◆ What needs to be done ◆
Having found the line containing "subtotal: 393.75 -> 402.51" in the data below, reproduce that line and each one after it to the end, exactly, and include nothing else.
Records for the task START
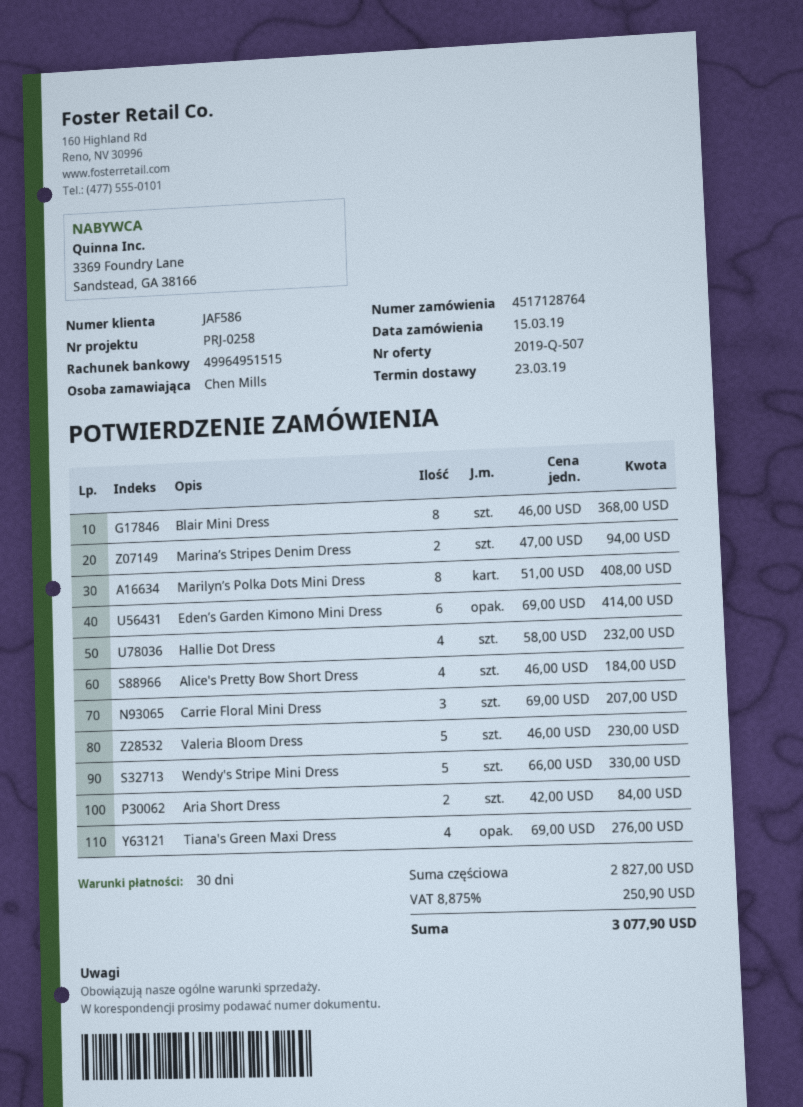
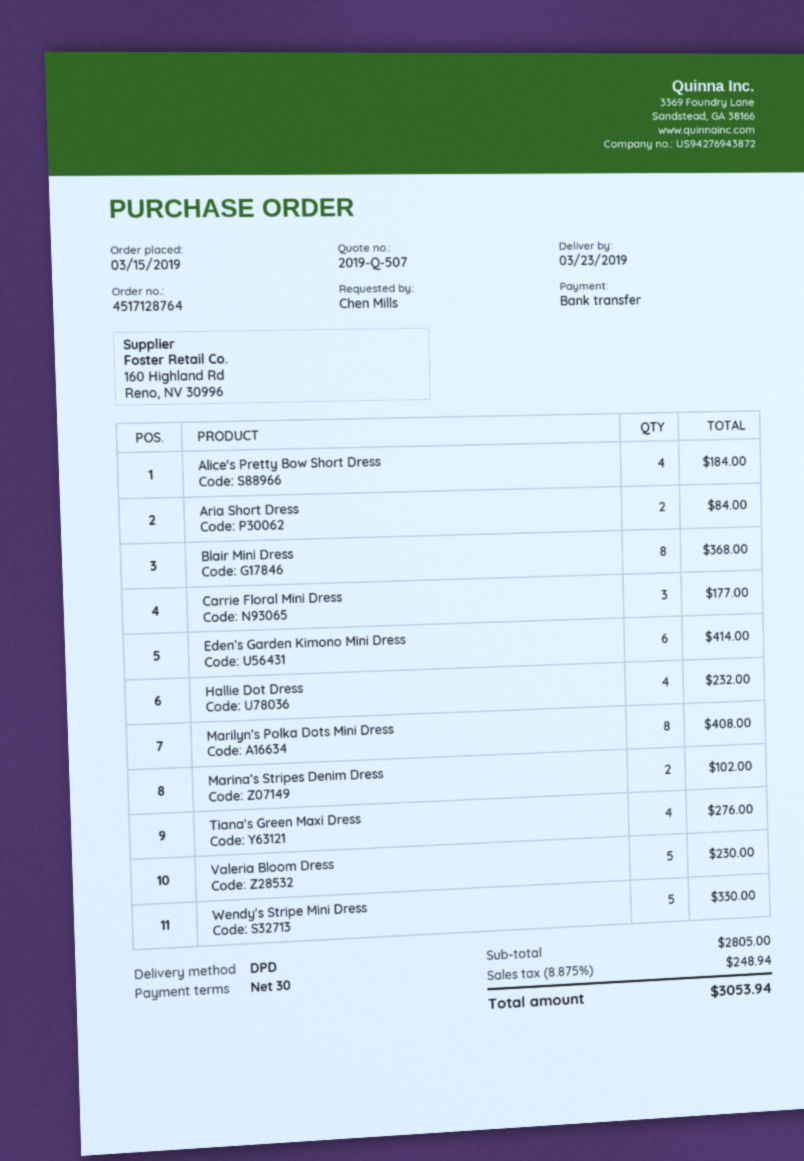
Marina’s Stripes Denim Dress: 2 for 94.00 -> 2 for 102.00
Carrie Floral Mini Dress: 3 for 207.00 -> 3 for 177.00
subtotal: 2827.00 -> 2805.00
tax: 8.875% = 250.90 -> 8.875% = 248.94
total: 3077.90 -> 3053.94

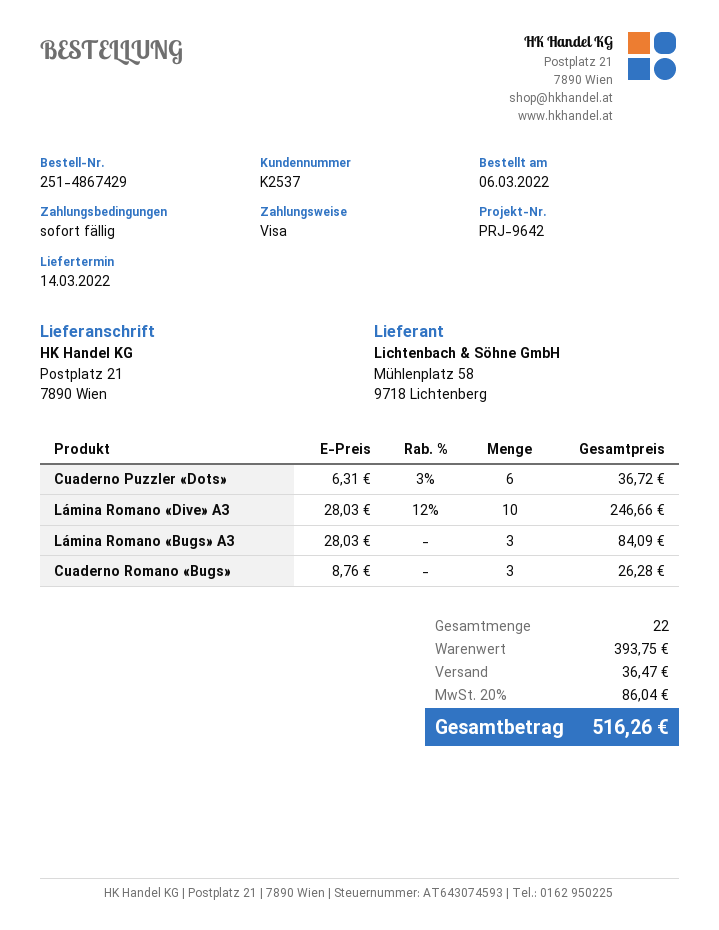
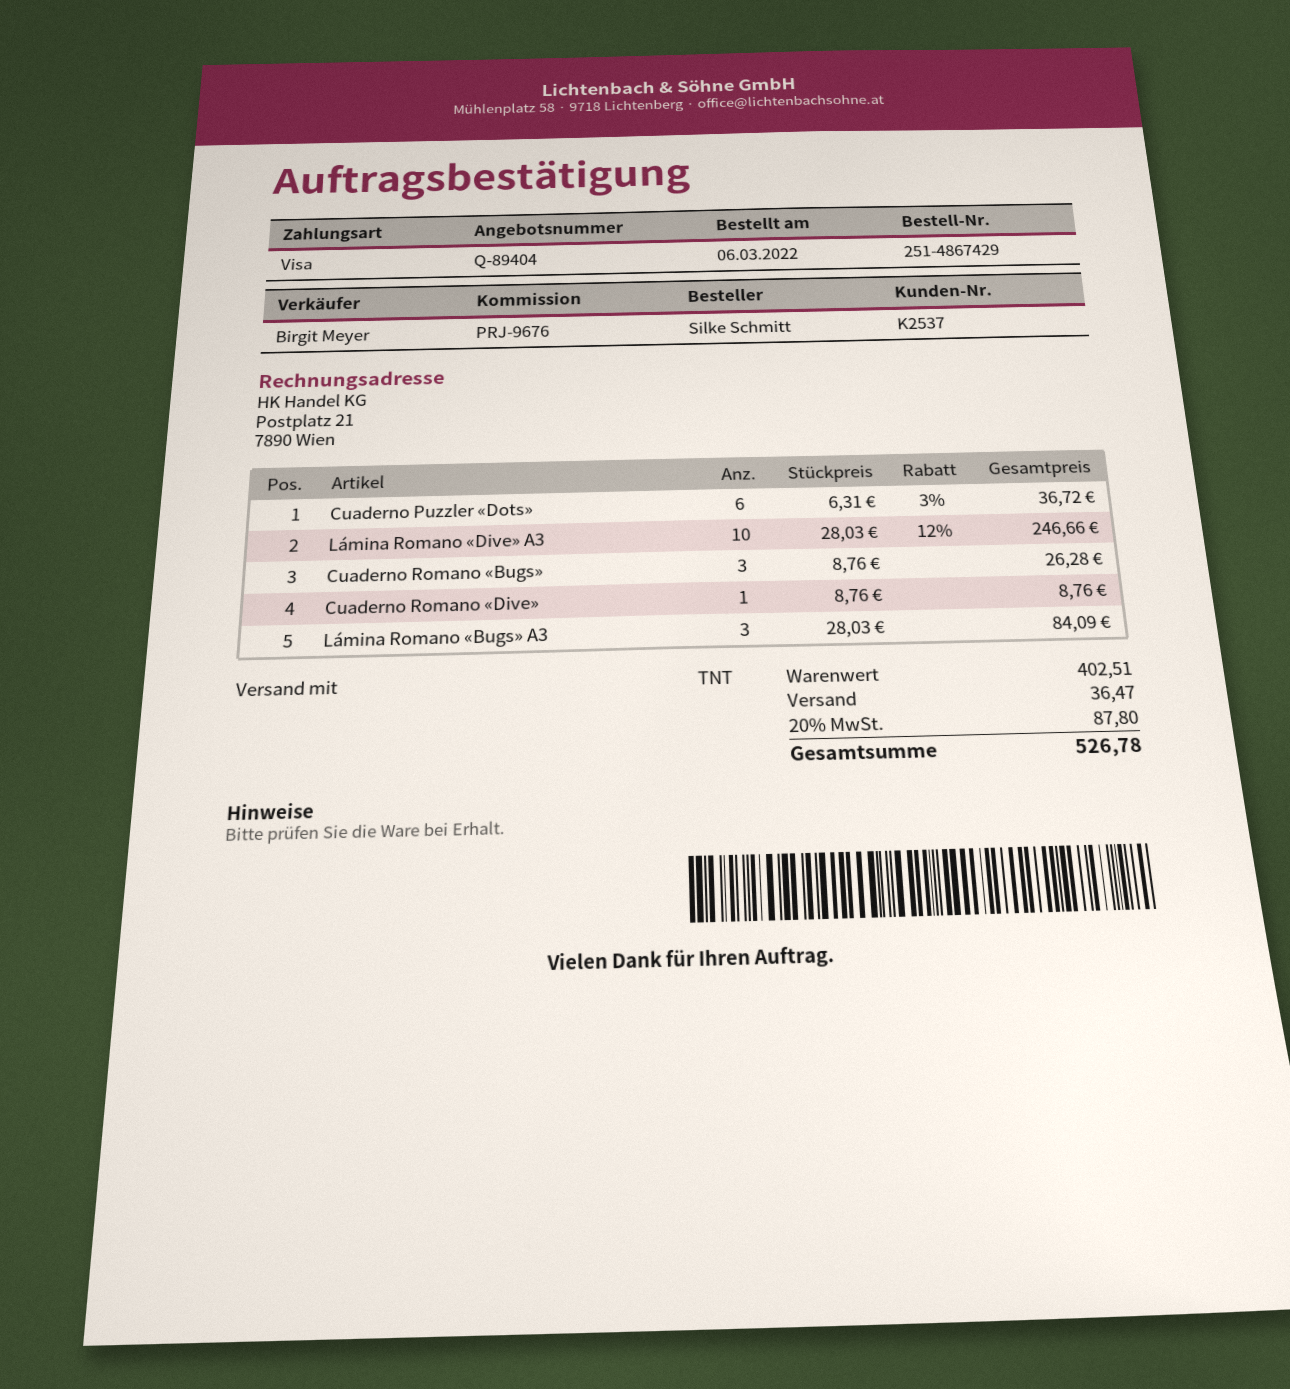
reference: PRJ-9642 -> PRJ-9676
Cuaderno Romano «Dive»: none -> 1 x 8.76 = 8.76
subtotal: 393.75 -> 402.51
tax: 20% = 86.04 -> 20% = 87.80
total: 516.26 -> 526.78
Records for the task END
◆ Exercise response ◆
subtotal: 393.75 -> 402.51
tax: 20% = 86.04 -> 20% = 87.80
total: 516.26 -> 526.78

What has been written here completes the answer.